After attending medical school in India and completing his residency in Texas, Kumar became licensed in Oklahoma and practiced there for four years because he was unable to get a Texas license right away. He later returned to Texas to take a position at the residency program where he trained. However, Kumar says that when most IMGs leave Texas, they leave for good, becoming part of their new community.

“We have a brain drain,” Gladu says. “Our trained residents we paid for with our state funds to deliver services in the state of Texas end up leaving Texas because they don’t have their license.”

While moving to a different state may help jump-start IMGs’ careers, it adds to the severe doctor shortage that Texas faces. Half of Texas’ 254 counties are classified as full health professional shortage areas, or HPSAs, having less than one physician per 3,500 people. The numbers are likely to get worse with fewer than 20 percent of U.S. medical school graduates planning to enter primary care, according to the Council on Graduate Medical Education.

IMGs are already an important part of the physician workforce in America; one in four physicians is an IMG. They have great potential to help fill the family doctor shortage in Texas, too, with IMGs increasingly deciding to pursue family medicine residencies over the last decade. They currently make up 38 percent of family medicine residents in Texas. According to the National Residency Matching Program, slightly less than half of family medicine residency spots were filled by U.S. medical graduates in this year’s match.

The logic behind the waiting period in Texas is to give extra time to make sure that IMGs have been educated up to U.S. standards. Residency directors say that U.S. medical graduates and IMGs are held to the same high standards, complete the same rotations, perform the same tasks, and, when their respective application times come, take the same medical licensing exam. Fiesinger says that this equal evaluation should result in equal licensure opportunities.

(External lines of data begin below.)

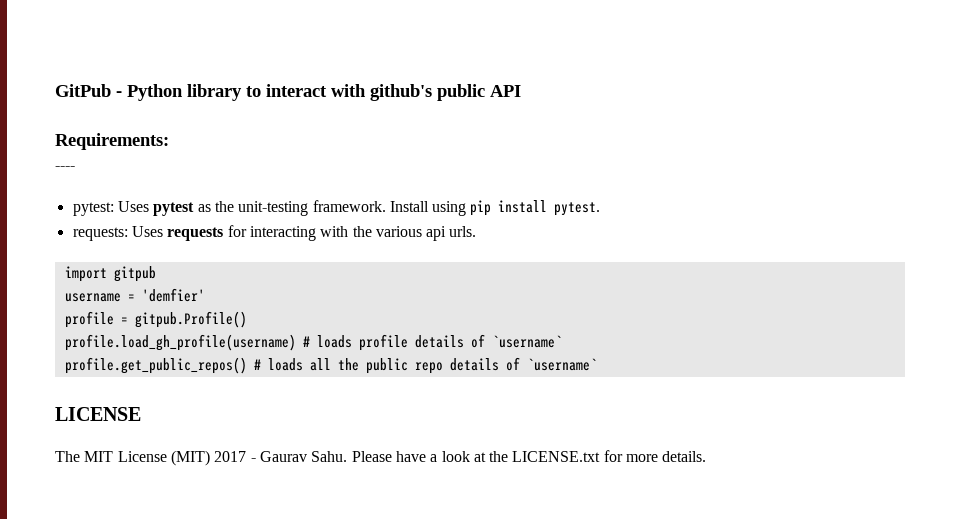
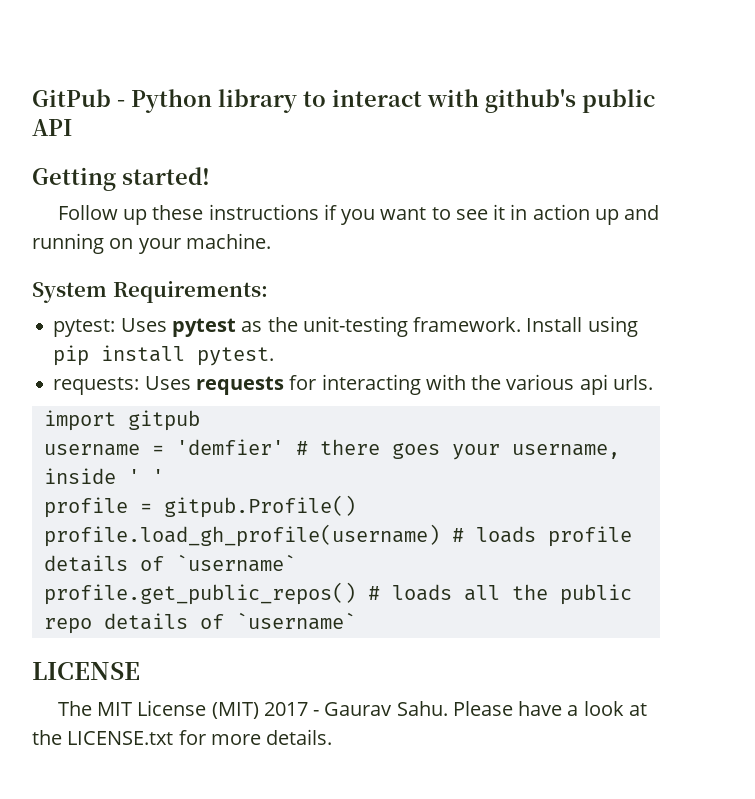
- Requirements:
+ Getting started!
+ Follow up these instructions if you want to see it in action up and running on your machine.
+ System Requirements:
- ----
- username = 'demfier'
+ username = 'demfier' # there goes your username, inside ' '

“It blows my mind that someone comes here on a visa; trains; meets every requirement, every test, and every standard; and then we make them wait. We have the cream of the crop from other countries.”

In some cases, IMGs have more clinical experience than U.S. graduates because of the mandatory clinical rotations or service that many foreign medical schools require.

“These doctors are experienced and mature,” Gladu says. “It hurts me when I know that we’re holding up such great doctors that I would send my own family to.”

When IMGs decide to leave Texas they have plenty of options; 24 states allow them to obtain medical licenses during their first three years of residency training. When IMGs decide to leave Texas they have plenty of options; 24 states allow them to obtain medical licenses during their first three years of residency training.

The bill, House Bill 1380 by Rep. Vicki Truitt, R-Keller, passed out of committee in late March. The Senate Health and Human Services Committee took up its companion, S.B. 1022 by Sen. José Rodríguez, D-El Paso, in April.

According to a TAFP issue brief, found in the Advocacy Resources section of www.tafp.org, passing the legislation is a small change that would have a tremendous effect on Texas’ health care system. IMGs who are practice-ready, Texas-trained, and who would like to remain in Texas are leaving, often because of the unnecessary delays they face. Passing the legislation can help keep primary care physicians in Texas and, in effect, improve access to cost-efficient and high-quality health care across the state, the brief says.

No matter the outcome of the legislation, Mujuruki says he’ll be saving lives as a family physician. But if he it was up to him to decide, he says he would rather be doing it in the “great state of Texas.”